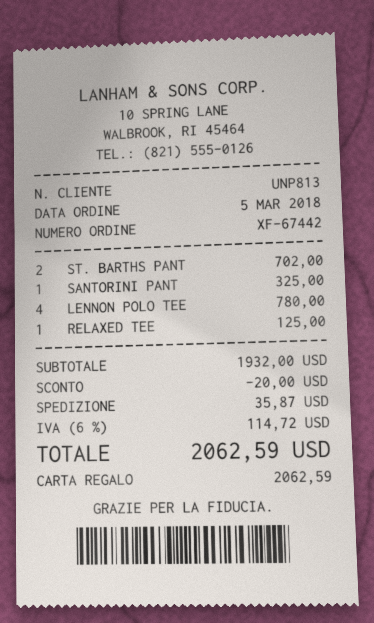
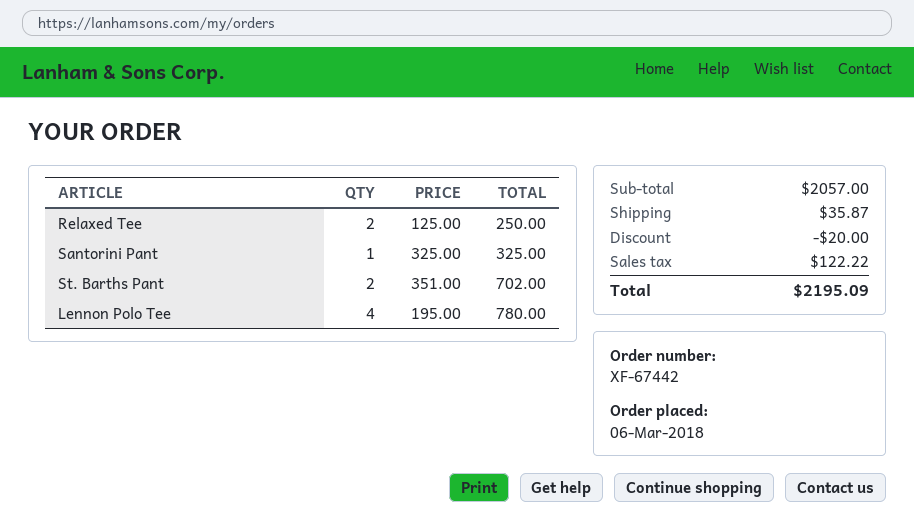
order date: 2018-03-05 -> 2018-03-06
RELAXED TEE: 1 for 125.00 -> 2 for 250.00
subtotal: 1932.00 -> 2057.00
tax: 114.72 -> 122.22
total: 2062.59 -> 2195.09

┄┄┄┄┄┄┄┄┄┄┄┄┄┄┄┄┄┄┄┄

TRY IT: All lines from the one with "RELAXED TEE: 1 for 125.00 -> 2 for 250.00" to the end of the material above should be copied exactly, both ends included, and nothing else.

OUTPUT OF THE EXERCISE:
RELAXED TEE: 1 for 125.00 -> 2 for 250.00
subtotal: 1932.00 -> 2057.00
tax: 114.72 -> 122.22
total: 2062.59 -> 2195.09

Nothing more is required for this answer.